The value of the serialVersionUID field is should ideally be changed when incompatible changes are made to the structure of the class. The complete list of incompatible changes is listed in the Java Object Serialization Specification.

To expand further, incompatible changes to a class will prevent the deserialization mechanism from creating an instance of the object, because there is information in the stream that does not map to the current class definition.

Vineet Reynolds
Thanks, good answer
Kyle
A: 

If you don't specify a serialVersionUID field in your Serializable classes, the Java compiler will specify one for you -- essentially it's a hash of the fields of the class. Methods can be altered at any time, though, so if you need to change how a stored class is deserialized, you can override the readObject method. If you do specify the serialVersionUID field in your code, though, the compiler won't override that even if you do make incompatible changes, which can result in an exception at runtime -- your IDE or compiler won't give you a warning. (EDIT -- thanks EJB) IDEs such as Eclipse can insert the compiler's UID for you, if you want to easily check how the compiler views certain changes.

If you make changes often, keep an old version of the disk file around to test deserialization with. You can write unit tests to try and read in the old file, and see if it works or if it's totally incompatible.

One caveat, I've personally experienced the pain that is working with Serializable classes originally intended for long-term storage that were improperly designed.
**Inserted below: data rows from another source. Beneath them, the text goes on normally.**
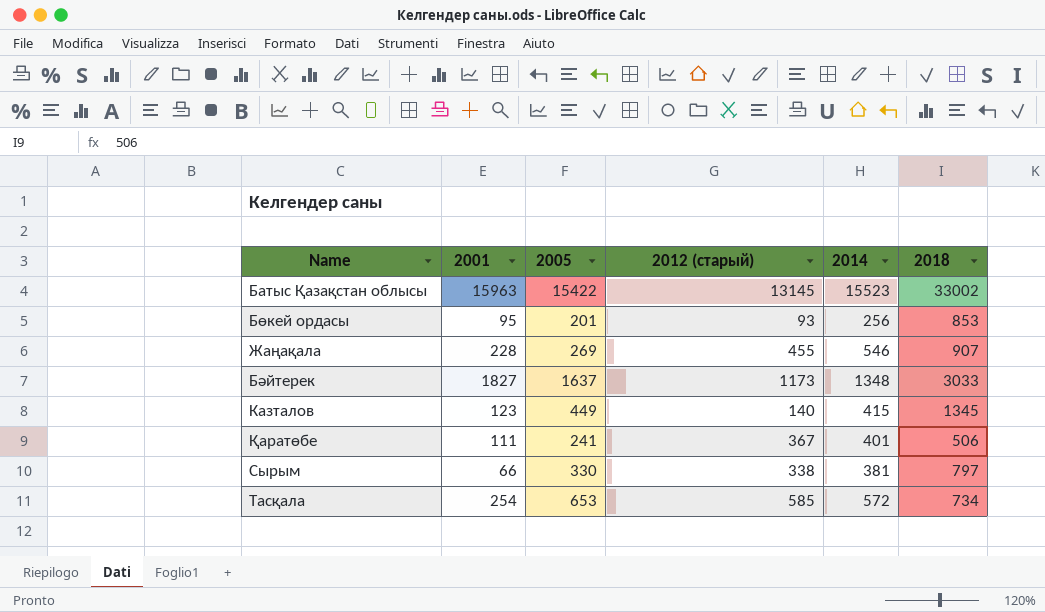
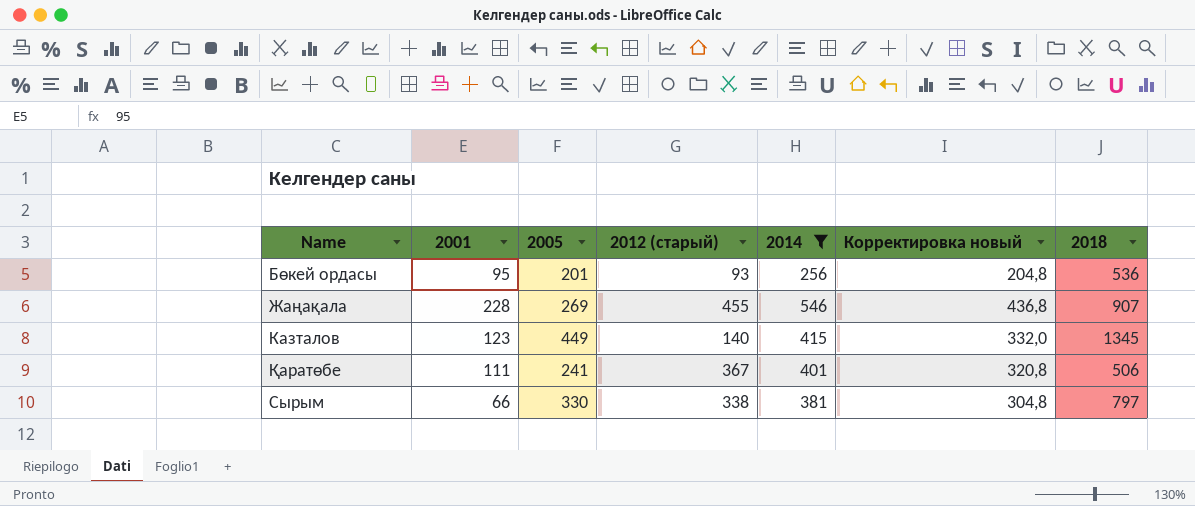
filter: none -> 2014 <= 546
column Корректировка новый | formula: none -> [2014] * 0,8
Бөкей ордасы | 2018: 853 -> 536

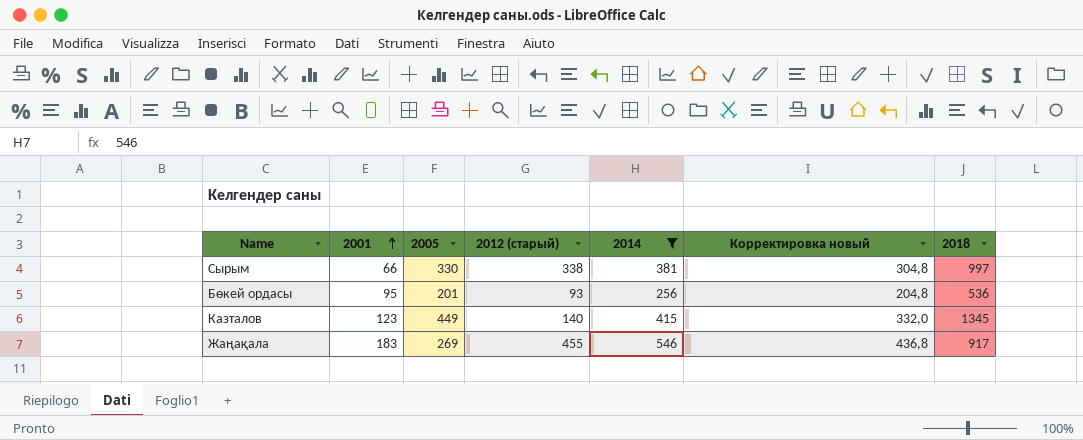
row order: none -> 2001 ascending
row Қаратөбе: 111 | 241 | 367 | 401 | 320,8 | 506 -> none
Сырым | 2018: 797 -> 997
Жаңақала | 2001: 228 -> 183
Жаңақала | 2018: 907 -> 917

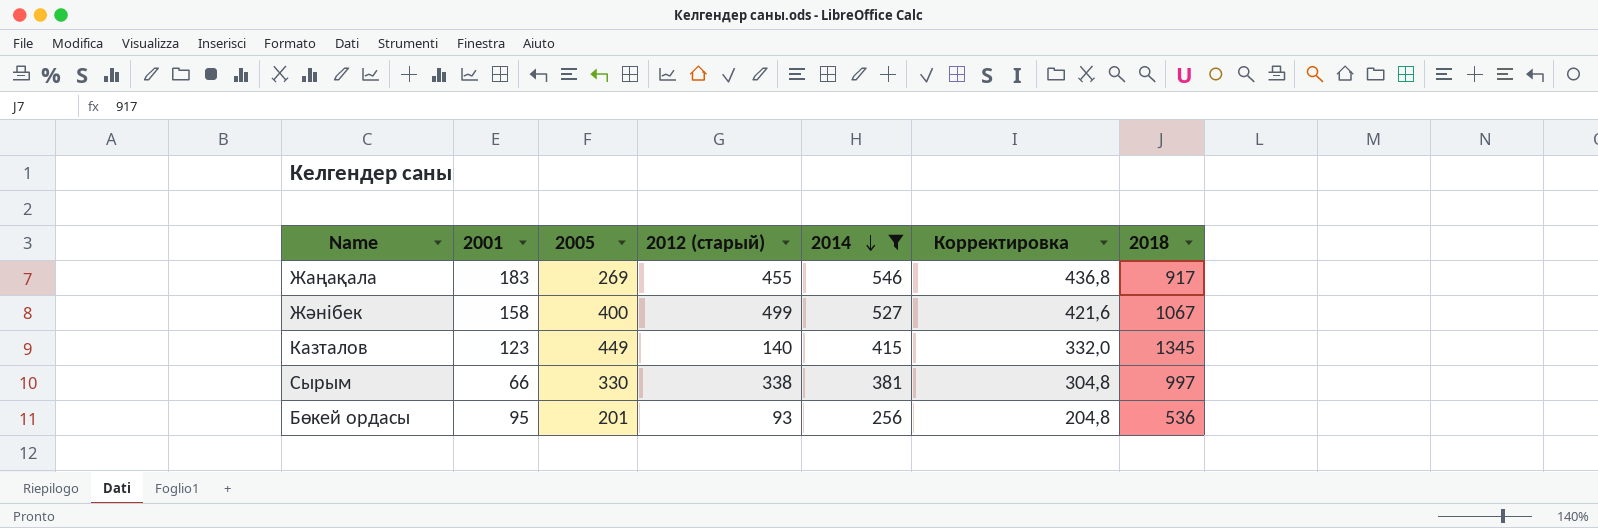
row order: 2001 ascending -> 2014 descending
column name: Корректировка новый -> Корректировка
row Жәнібек: none -> 158 | 400 | 499 | 527 | 421,6 | 1067

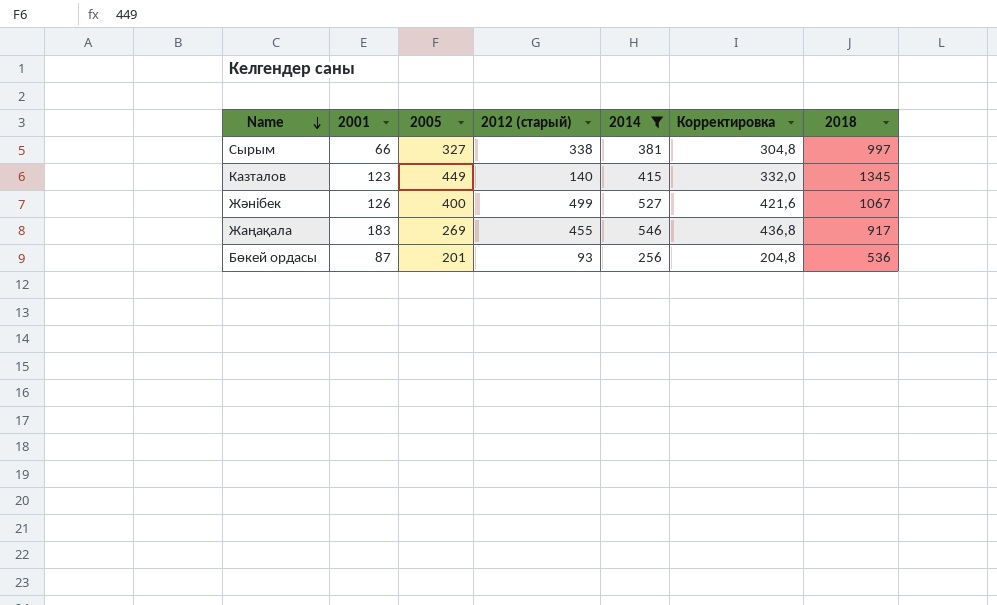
row order: 2014 descending -> Name descending
Сырым | 2005: 330 -> 327
Жәнібек | 2001: 158 -> 126
Бөкей ордасы | 2001: 95 -> 87

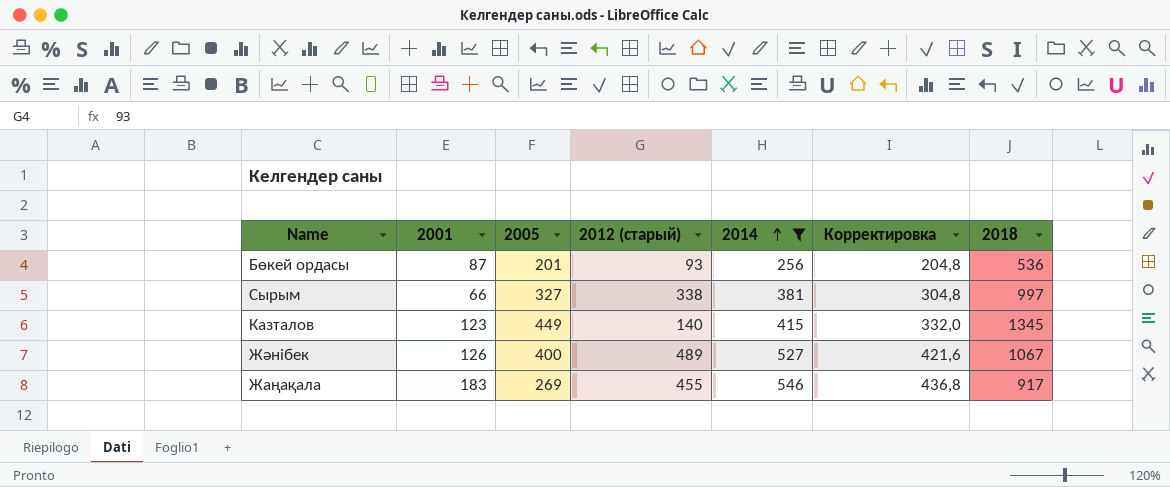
row order: Name descending -> 2014 ascending
Жәнібек | 2012 (старый): 499 -> 489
For example, storing GUI elements on disk rather than creating them when needed. Ask yourself if Serializable is really the best way to save your data.

Tom G
+1 for pointing at the issues with Serializable for storing data, especially when using your own classes (the ones in the JDK itself are at least stable enough).
Thilo
'... incompatible changes, which can result in runtime exceptions' - you need to clarify this. You get IOExceptions, not RuntimeExceptions.
EJP
@EJP You're right, I could have phrased that better. You'll get an IOEXception /at runtime/ is what I meant to indicate by that -- your IDE or compiler won't warn you ahead of time.
Tom G
+2  A: 

I disagree with all this. So does Sun: see this article which they republished on their site.

You should change the serialVersionUID only when you deliberately want to break compatibility with all existing serializations, or when your changes to the class are so radical that you have no choice - in which case you should really think several times about what it is that you are actually doing.

In all other cases you should bust your boiler trying to use custom readObject()/writeObject() and/or writeReplace()/readResolve() methods and/or serialFields annotations so that you can continue to read objects from those existing serializations. Once you break that you are in for a major headache, indeed nightmare.

EJP
A: 

You can set serialiVersionUID to the same value for the life of the class. (Not always a good idea) Note: you can implement your own serialization version checking strategy with readObject/writeObject if you need this and leave the UID unchanged.

The only time you MUST change it is if you have already serialized some data to a file and you want to read it. If it has changed for any reason you MUST set the serialiVersionUID to the version in the file to have any hope of being able to read the data.

Peter Lawrey
That's rather an indication that you shouldn't have changed it in the first place.